Iran launched ballistic missiles at Qatar’s Ras Laffan industrial city early Thursday, striking one of the world’s most important liquefied natural gas hubs. The attack caused extensive damage, including fires across multiple LNG installations and severe damage to the Pearl GTL plant — the world’s largest gas-to-liquids facility.
Brent crude jumped 8.1% to $116.12 per barrel following the strikes. Dutch TTF natural gas futures surged 26.1% to €69.1 per megawatt-hour. Oil prices overall have risen roughly 50% since the conflict began.
Dutch TTF Natural Gas Calendar (TTF=F)
State-run QatarEnergy confirmed the scale of the destruction. Buyers scrambled for uncontracted LNG cargoes almost immediately, pushing prices even higher.
Ras Laffan supplies LNG to Europe and major Asian economies including Japan, South Korea, India, and China. Europe is already running on tight gas inventories after a cold winter and still relies heavily on Qatari supplies to replace Russian pipeline gas.
Unlike oil, global LNG markets have no strategic reserves to fall back on. That structural gap is making price swings sharper and faster.
The strikes did not stop there. Saudi Arabia reported drone and missile attacks on refining infrastructure in Yanbu and Riyadh. Kuwait confirmed a drone hit on its Mina Abdullah refinery that sparked a fire, later contained.
President Donald Trump said the US had no involvement in Israel’s earlier strike on Iran’s South Pars gas field. He posted on Truth Social that Israel would make no further attacks on the field — unless Iran escalated.

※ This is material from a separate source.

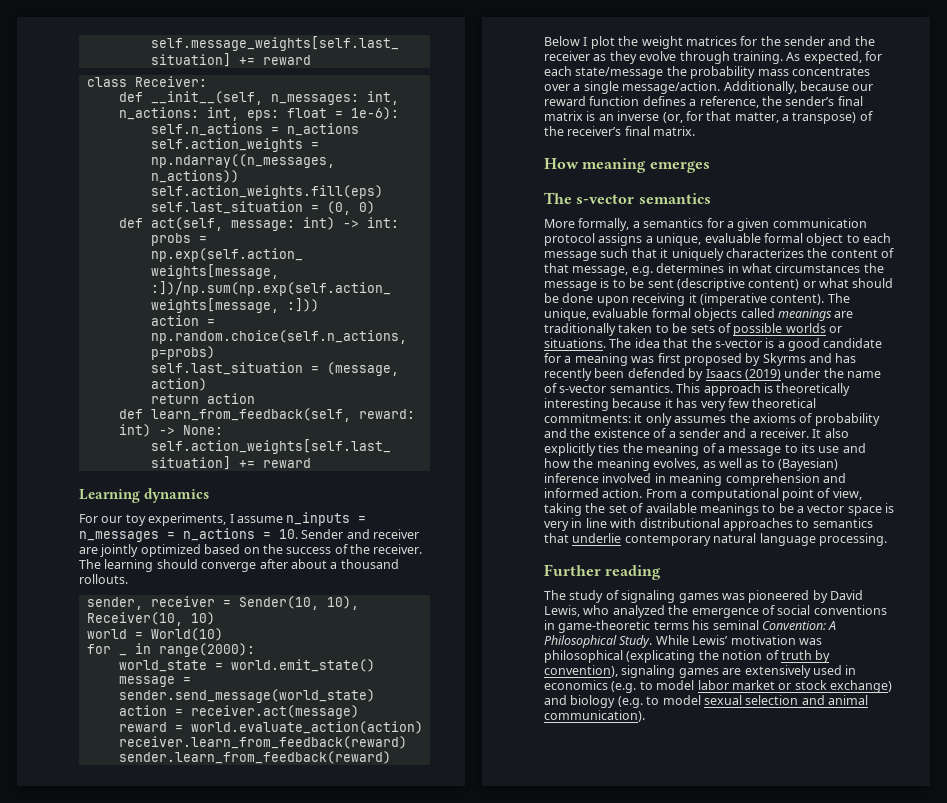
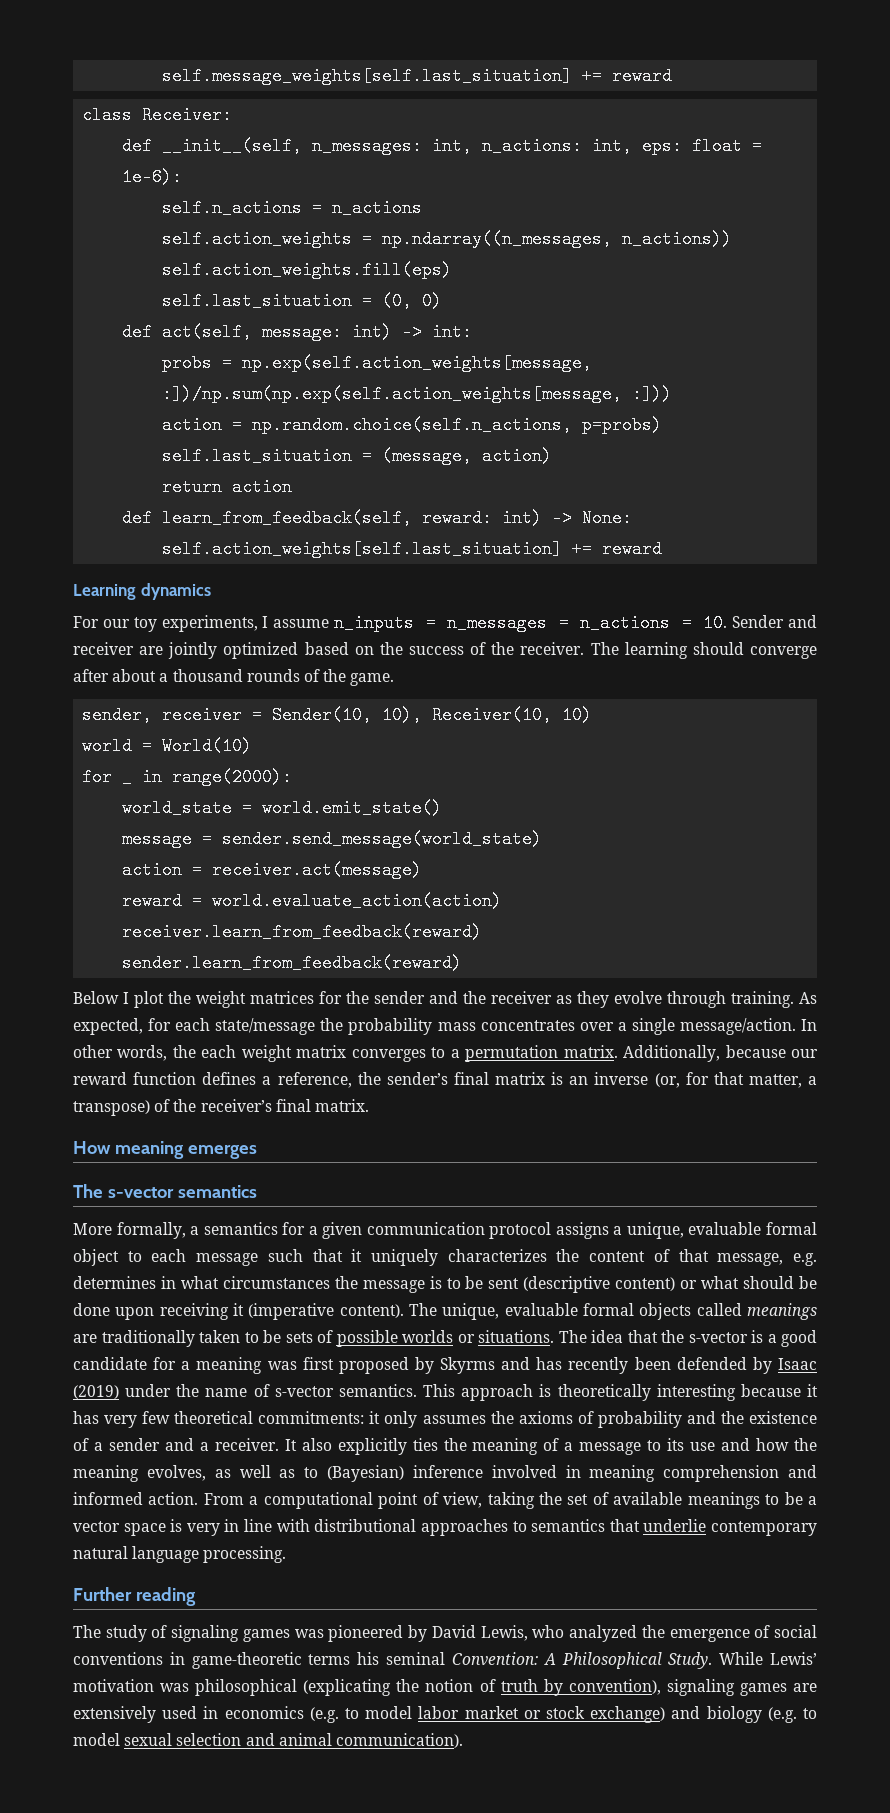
- The learning should converge after about a thousand rollouts.
+ The learning should converge after about a thousand rounds of the game.
+ In other words, the each weight matrix converges to a permutation matrix.
- The idea that the s-vector is a good candidate for a meaning was first proposed by Skyrms and has recently been defended by Isaacs (2019) under the name of s-vector semantics.
+ The idea that the s-vector is a good candidate for a meaning was first proposed by Skyrms and has recently been defended by Isaac (2019) under the name of s-vector semantics.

Trump warned that any additional Iranian strikes on Qatar’s LNG facilities would lead the US to “massively blow up the entirety” of the South Pars field. Oil pared gains and stock index futures rose after his comments.
Trump also waived a century-old US shipping rule to lower the cost of moving energy goods domestically. Vice President JD Vance planned to meet with oil executives Thursday.
Iran’s President Masoud Pezeshkian said attacks on Iranian energy infrastructure would “yield nothing” and warned of consequences that could “engulf the entire world.”
Iraq reported power outages after Iran cut off gas supplies to the country.
The war has now choked off the Strait of Hormuz to most shipping for 19 days. US gas prices hit $3.84 per gallon Wednesday — the highest in over two years.
Iran also struck Tel Aviv, killing two people. Israeli warplanes hit targets in northern Iran for the first time. The war’s death toll has passed 4,000.
Foreign ministers from 12 countries condemned attacks on energy infrastructure and called on Iran to halt further strikes.